Someday carry on my work – for your own sake if not the world’s. Jake – or his successor – will tell you more when you’re ready.
Luke
I think I remained with my head down and eyes on the page long after I’d finished reading. A part of me felt that this was all a hoax, that this was just another test that my father and Jake had prepared for me as part of some initiation into God knew what. But I was also feeling a weight in the tummy that I supposed might have something to do with grief. I became aware I was violently jiggling my right foot. I finally looked up at Jake.
‘Such a heartfelt apology,’ I said. ‘Such an outpouring of parental love.’
Jake shrugged.
‘You have to read between the lines,’ he said.
‘That’s for sure. There’s certainly nothing in the lines.’
‘Your father never was big on saying the obvious,’ said Jake.
‘Is that supposed to mean it’s obvious that he loved me?’ I said bitterly.
‘Maybe,’ said Jake. ‘Not many daddies think enough of their kids to want to leave their kingdom to them.’
‘What’s he mean he’s been following my life?’ I asked, stuffing the letter back into the envelope.
‘Can’t say,’ said Jake. ‘I guess it means what it says.’
‘And if he knew I’d reject his offer even after you think I’m ready, then why make the offer?’
‘Well, if I’d sent this to you three months ago, you’d have sneered and been happy your daddy was safely out of the way of your social life,’ said Jake. ‘Now, because of the things you’ve done and had happen to you lately, you may sneer, but your curiosity has been whetted. You now know your daddy hasn’t just been playing games for twenty years – or rather the games he’s been playing may be a little bigger than you thought.’

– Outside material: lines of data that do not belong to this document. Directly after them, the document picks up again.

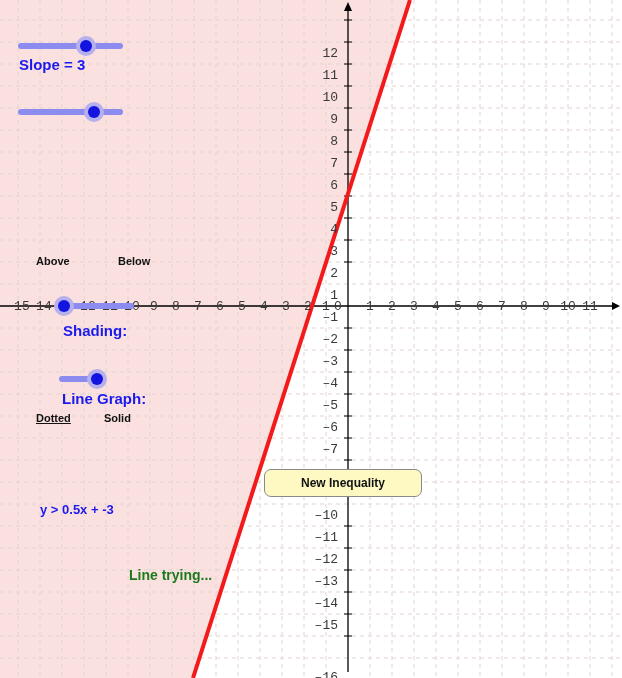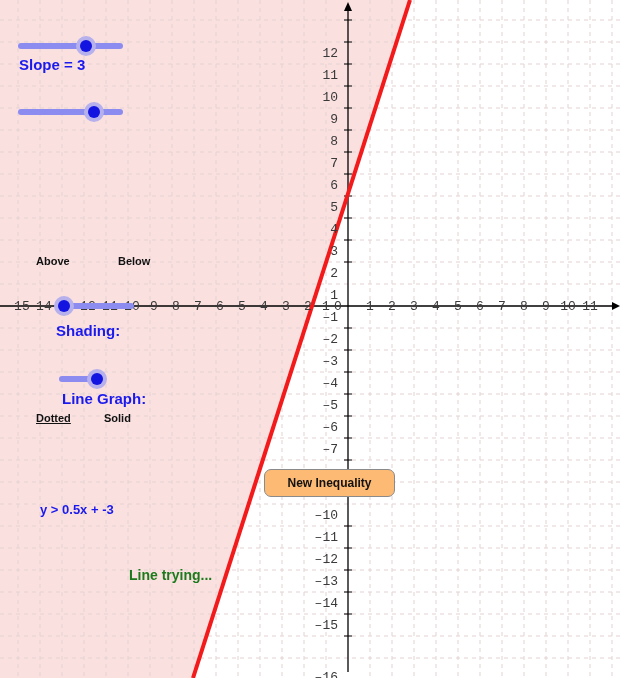--- a/index.html
+++ b/index.html
@@ -108,25 +108,25 @@
     color: #1c7a1c;
     font-weight: bold;
     font-size: 14px;
     white-space: nowrap;
   }
   
   #new-inequality-button {
     position: absolute;
     left: 264px;
     top: 469px;
-    width: 131px;
+    width: 158px;
     height: 28px;
     border: 1px solid #8a8a8a;
     border-radius: 7px;
-    background: #fdba74;
+    background: #fef9c3;
     color: #111111;
     font-weight: bold;
     font-size: 12px;
     font-family: "Liberation Sans", sans-serif;
     cursor: pointer;
     padding: 0;
   }
   
   #show-values-row {
     position: absolute;
@@ -329,21 +329,21 @@
   </div>
 
 
   <div class="small-label" style="left:36px; top:255px;">Above</div>
   <div class="small-label" style="left:118px; top:255px;">Below</div>
   <div class="slider" id="shading-slider" style="left:64px; top:296px; width:70px;">
     <div class="track"></div>
     <div class="halo" style="left:0%;"></div>
     <div class="knob" style="left:0%;"></div>
   </div>
-  <div class="ctl-label" style="left:56px; top:322px;">Shading:</div>
+  <div class="ctl-label" style="left:63px; top:322px;">Shading:</div>
 
   <div class="slider" id="line-style-slider" style="left:59px; top:369px; width:38px;">
     <div class="track"></div>
     <div class="halo" style="left:100%;"></div>
     <div class="knob" style="left:100%;"></div>
   </div>
   <div class="ctl-label" style="left:62px; top:390px;">Line Graph:</div>
   <div class="small-label" style="left:36px; top:412px;text-decoration:underline;">Dotted</div>
   <div class="small-label" style="left:104px; top:412px;">Solid</div>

Still holding the box, its lid now closed, I stood up.
‘No,’ I said. ‘I’m sorry … if my father is dead … but all the rest is … meaningless.’
‘Yeah. I suppose so.’
‘They’ve caught Luke!’ said Rick, bursting into the
room, out of breath. ‘They’ve got him!’
I looked from Rick back down to Jake, who looked both surprised and worried.
‘When? Where?’ barked Jake.
‘Just now,’ said Rick, still gasping for breath. Two of those narcs were taking him to the Hazard Inn.’
I looked once more at a frowning Jake and then, tucking the wooden box under my arm, stepped around Rick and began running down the hall.